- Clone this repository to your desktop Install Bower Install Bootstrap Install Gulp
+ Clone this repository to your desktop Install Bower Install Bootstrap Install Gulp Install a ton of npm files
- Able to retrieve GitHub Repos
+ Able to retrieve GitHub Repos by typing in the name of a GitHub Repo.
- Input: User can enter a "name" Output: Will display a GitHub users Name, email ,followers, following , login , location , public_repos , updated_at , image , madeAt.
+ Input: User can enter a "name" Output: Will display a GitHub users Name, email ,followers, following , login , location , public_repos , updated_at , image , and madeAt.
# # #
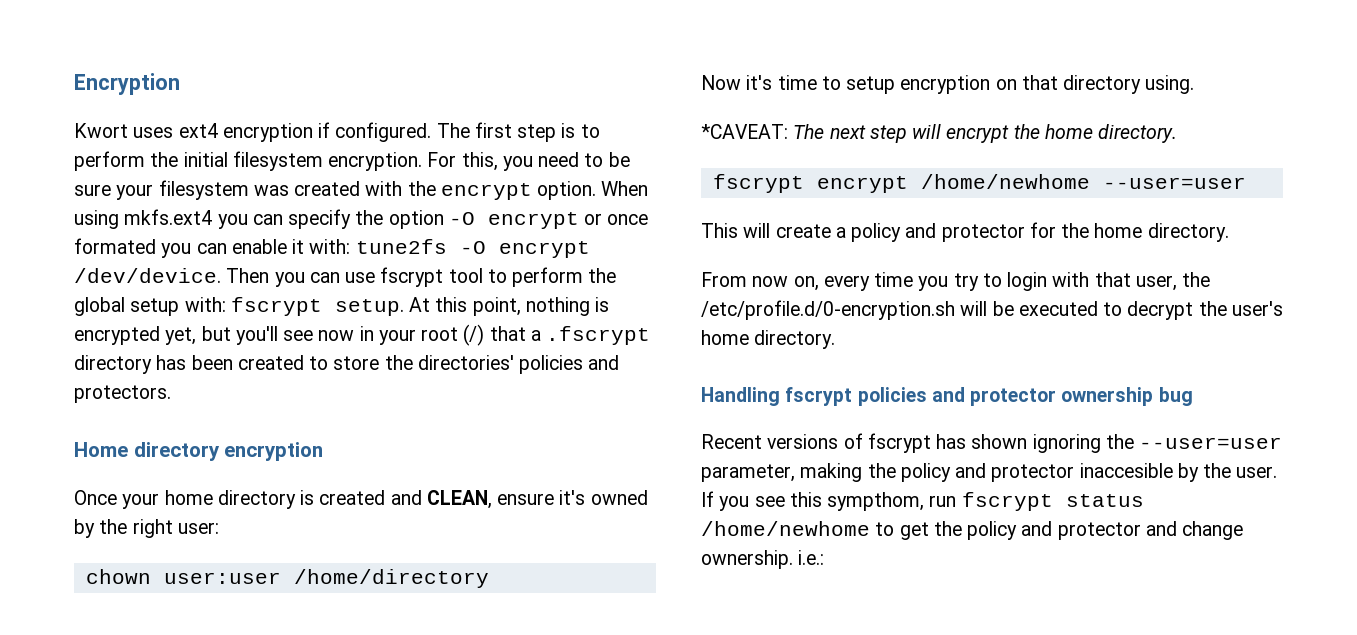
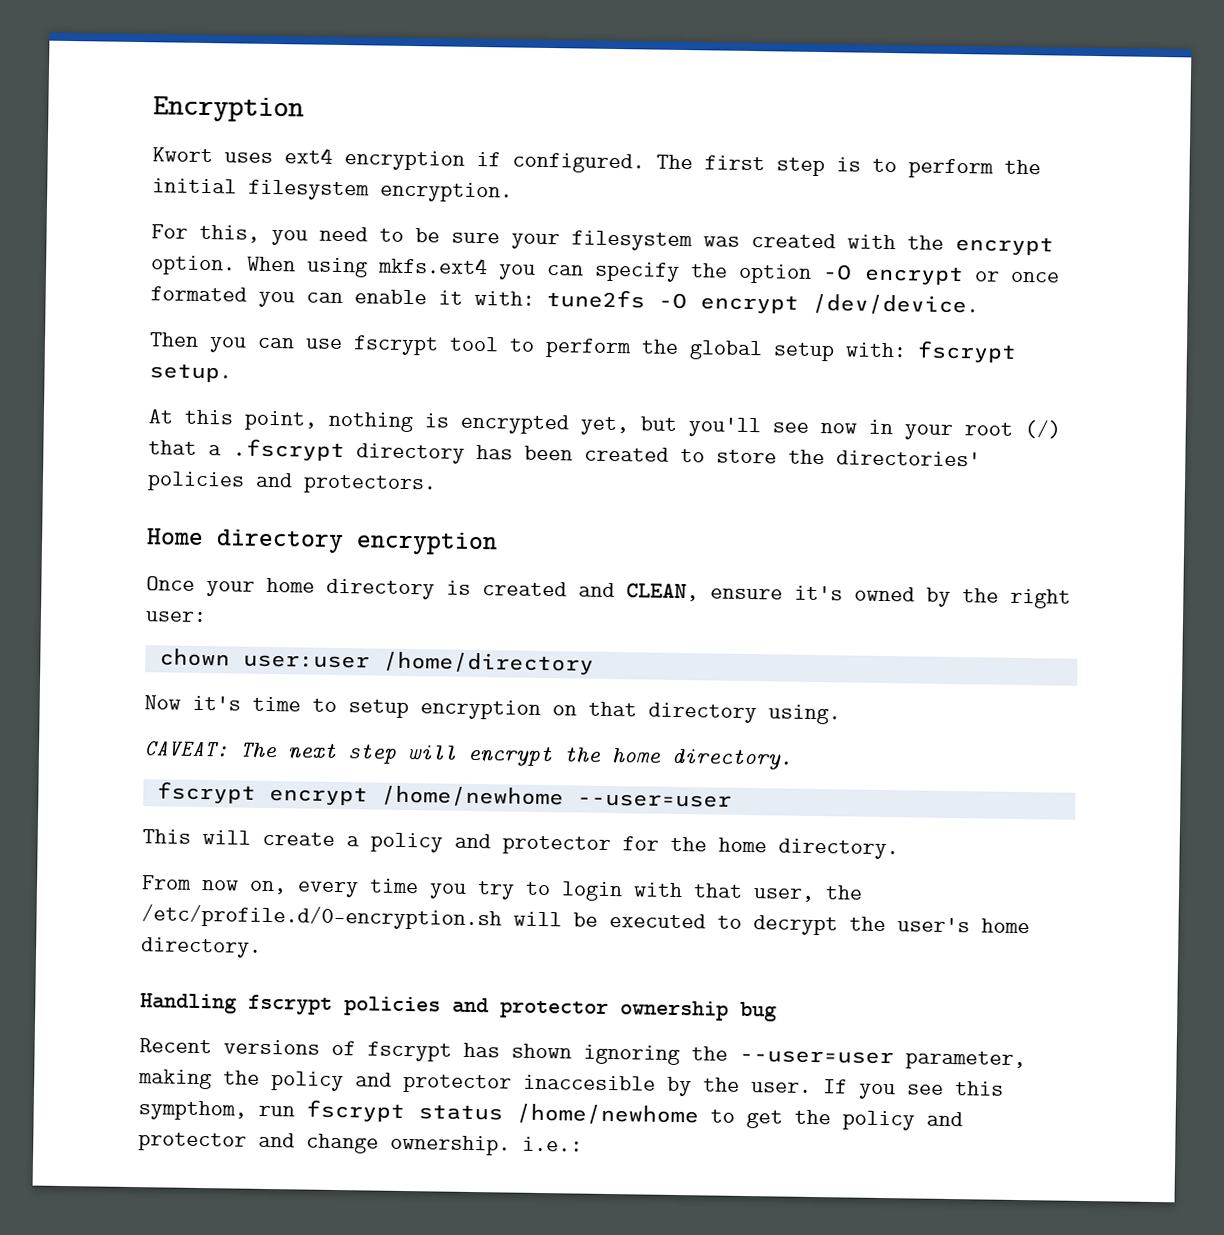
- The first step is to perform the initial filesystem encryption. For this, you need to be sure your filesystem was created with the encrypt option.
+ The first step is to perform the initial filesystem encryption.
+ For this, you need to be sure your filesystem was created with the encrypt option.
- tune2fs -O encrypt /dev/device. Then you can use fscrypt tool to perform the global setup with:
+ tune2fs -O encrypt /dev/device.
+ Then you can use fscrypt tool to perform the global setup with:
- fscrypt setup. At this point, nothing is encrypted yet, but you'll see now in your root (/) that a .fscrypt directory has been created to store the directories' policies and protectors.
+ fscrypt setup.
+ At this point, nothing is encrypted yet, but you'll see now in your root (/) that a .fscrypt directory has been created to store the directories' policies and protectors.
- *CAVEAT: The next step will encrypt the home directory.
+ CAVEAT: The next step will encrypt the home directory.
# # #
▶ **Task directions**
From the records above, quote only the lines running from the line with "of npm files" to the line with "image , and madeAt.", both lines included.

▶ **Solution to this task**
+ Clone this repository to your desktop Install Bower Install Bootstrap Install Gulp Install a ton of npm files
- Able to retrieve GitHub Repos
+ Able to retrieve GitHub Repos by typing in the name of a GitHub Repo.
- Input: User can enter a "name" Output: Will display a GitHub users Name, email ,followers, following , login , location , public_repos , updated_at , image , madeAt.
+ Input: User can enter a "name" Output: Will display a GitHub users Name, email ,followers, following , login , location , public_repos , updated_at , image , and madeAt.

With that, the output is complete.